The Unknome Database includes “thousands of understudied proteins encoded by genes in the human genome, whose existence is known but whose functions are mostly not,” according to a news release.
The database, which is available to the public and which can be customized by the user, “ranks proteins based on how little is known about them,” the PLOS Biology paper notes.
It should be of interest to pathologists and clinical laboratory scientists. The fruit of this research may identify additional biomarkers useful in diagnosis and for guiding decisions on how to treat patients.
“These uncharacterized genes have not deserved their neglect,” said Sean Munro, PhD (above), MRC Laboratory of Molecular Biology in Cambridge, England, in a press release. “Our database provides a powerful, versatile and efficient platform to identify and select important genes of unknown function for analysis, thereby accelerating the closure of the gap in biological knowledge that the unknome represents.” Clinical laboratory scientists may find the Unknome Database intriguing and useful. (Photo copyright: Royal Society.)
Risk of Ignoring Understudied Proteins
Proteomics (the study of proteins) is a rapidly advancing area of clinical laboratory testing. As genetic scientists learn more about proteins and their functions, diagnostics companies use that information to develop new assays. But did you know that researchers tend to focus on only a small fraction of the total number of protein-coding DNA sequences contained in the human genome?
The study of proteomics is primarily interested in the part of the genome that “contains instructions for building proteins … [which] are essential for development, growth, and reproduction across the entire body,” according to Scientific American.
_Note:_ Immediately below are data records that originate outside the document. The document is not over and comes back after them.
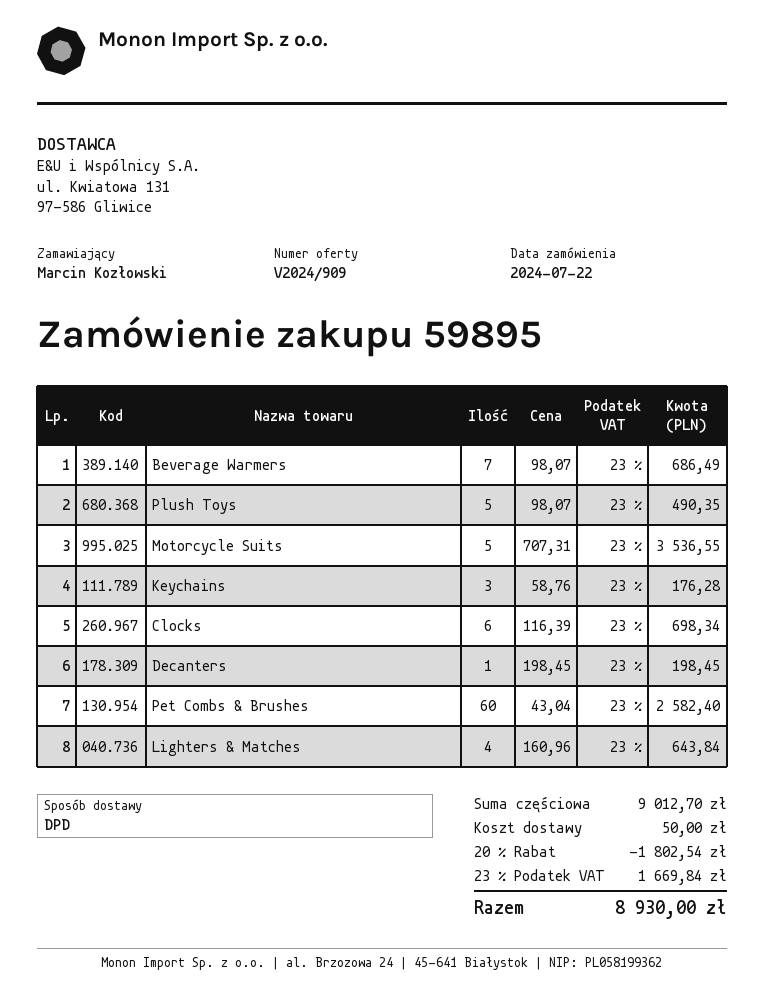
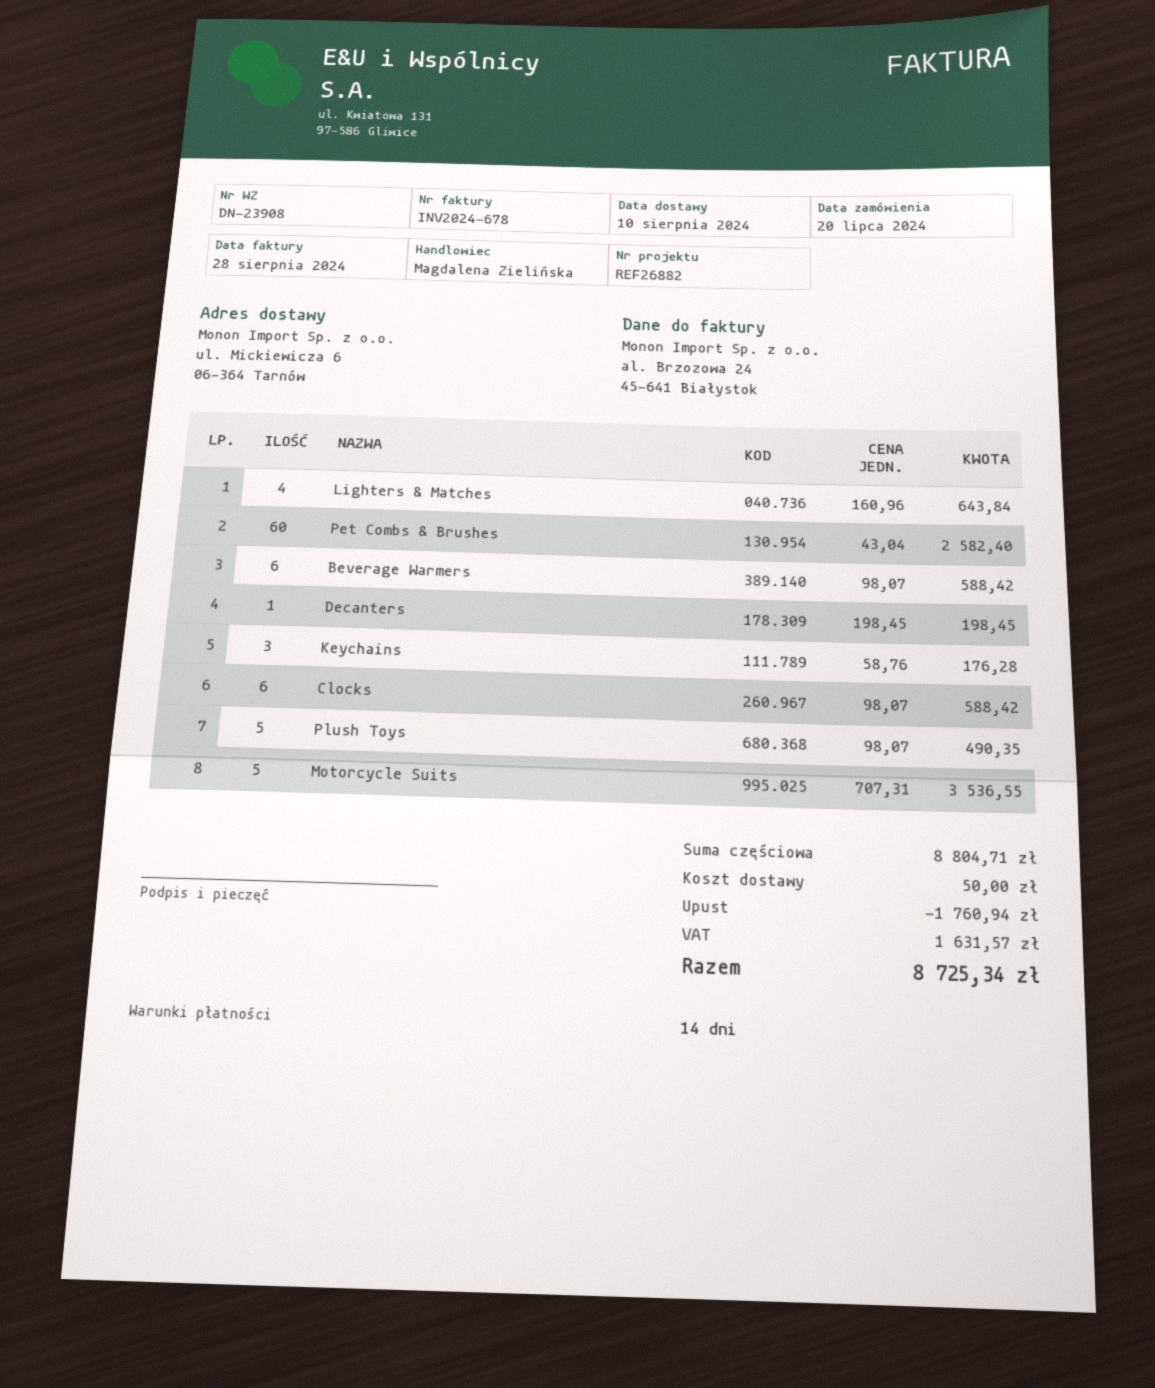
order date: 2024-07-22 -> 2024-07-20
Beverage Warmers: 7 x 98.07 = 686.49 -> 6 x 98.07 = 588.42
Clocks: 6 x 116.39 = 698.34 -> 6 x 98.07 = 588.42
subtotal: 9012.70 -> 8804.71
discount: 1802.54 -> 1760.94
tax: 1669.84 -> 1631.57
total: 8930.00 -> 8725.34

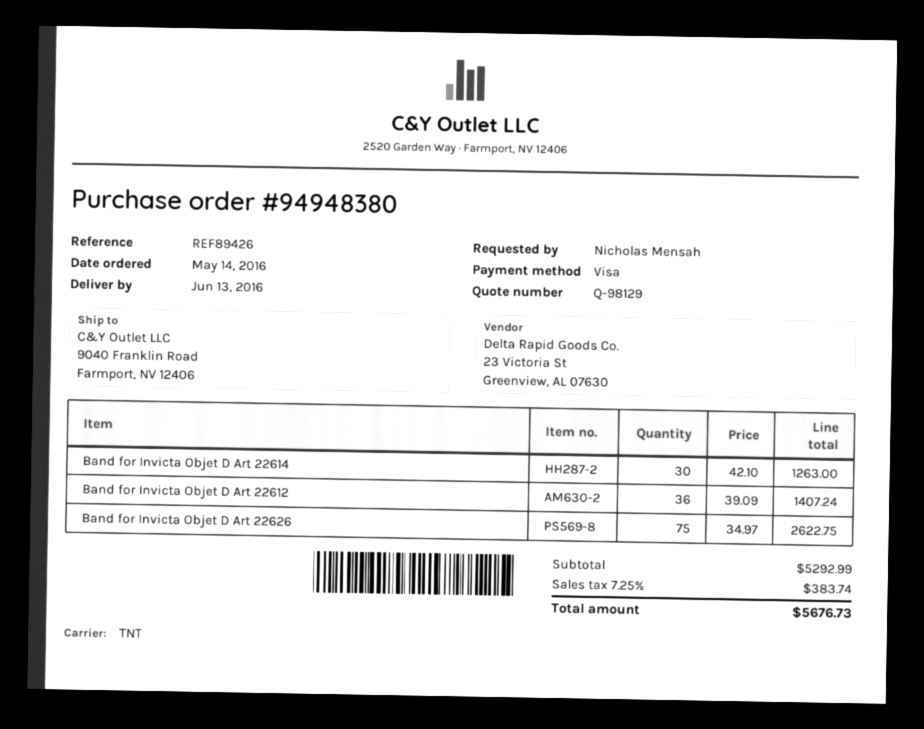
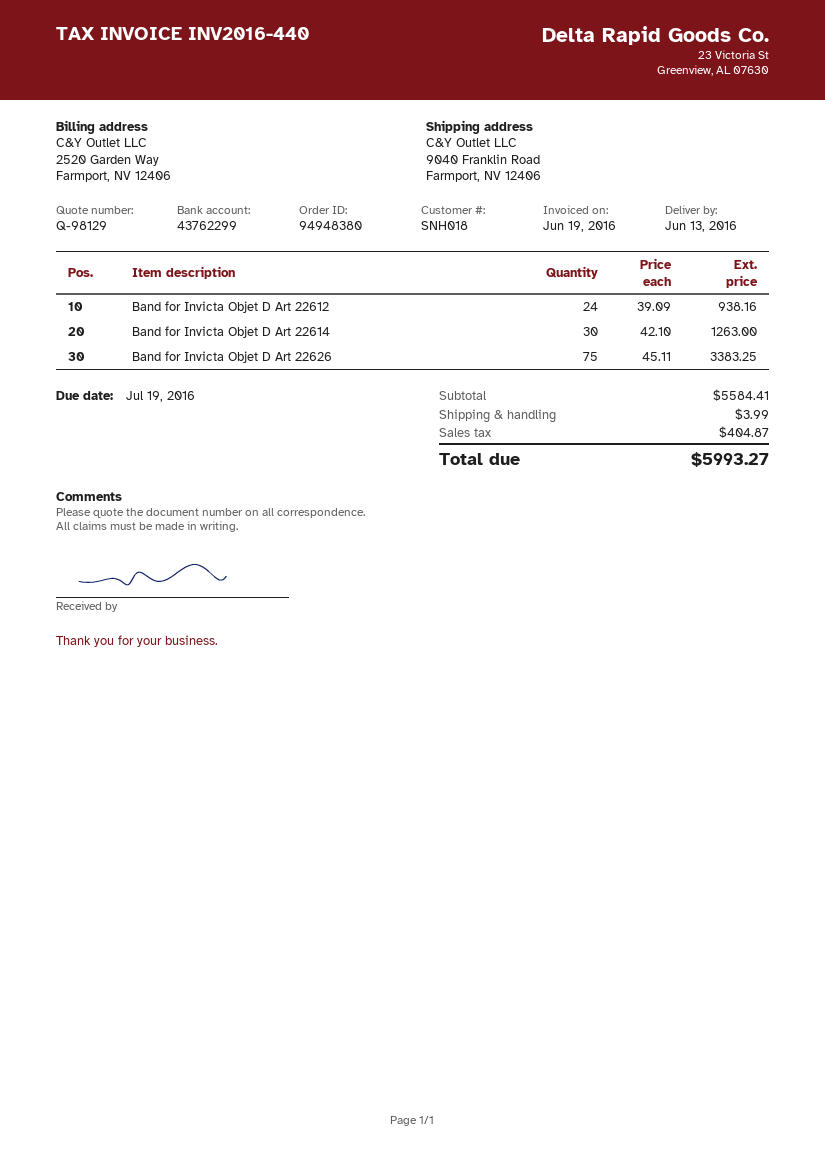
Band for Invicta Objet D Art 22612: 36 x 39.09 = 1407.24 -> 24 x 39.09 = 938.16
Band for Invicta Objet D Art 22626: 75 x 34.97 = 2622.75 -> 75 x 45.11 = 3383.25
subtotal: 5292.99 -> 5584.41
shipping: none -> 3.99
tax: 383.74 -> 404.87
total: 5676.73 -> 5993.27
These are all protein-coding genes.
Proteomics estimates that there are more than two million proteins in the human body, which are coded for 20,000 to 25,000 genes, according to All the Science.
To build their database, the MRC researchers ranked the “unknome” proteins by how little is known about their functions in cellular processes. When they tested the database, they found some of these less-researched proteins important to biological functions such as development and stress resistance.
“The role of thousands of human proteins remains unclear and yet research tends to focus on those that are already well understood,” said Sean Munro, PhD, MRC Laboratory of Molecular Biology in Cambridge, England, in the news release. “To help address this we created an Unknome database that ranks proteins based on how little is known about them, and then performed functional screens on a selection of these mystery proteins to demonstrate how ignorance can drive biological discovery.”
In the paper, they acknowledged the human genome encodes about 20,000 proteins, and that the application of transcriptomics and proteomics has “confirmed that most of these new proteins are expressed, and the function of many of them has been identified.
“However,” the authors added, “despite over 20 years of extensive effort, there are also many others that still have no known function.”
They also recognized limited resources for research and that a preference for “relative safety” and “well-established fields” are likely holding back discoveries.
The researchers note “significant” risks to continually ignoring unexplored proteins, which may have roles in cell processes, serve as targets for therapies, and be associated with diseases as well as being “eminently druggable,” Genetic Engineering News reported.
Setting up the Unknome Database
To develop the Unknome Database, the researchers first turned to what has already come to fruition. They gave each protein in the human genome a “knownness” score based on review of existing information about “function, conservation across species, subcellular localization, and other factors,” Interesting Engineering reported.
It turns out, 3,000 groups of proteins (805 with a human protein) scored zero, “showing there’s still much to learn within the human genome,” Science News stated, adding that the Unknome Database catalogues more than 13,000 protein groups and nearly two million proteins.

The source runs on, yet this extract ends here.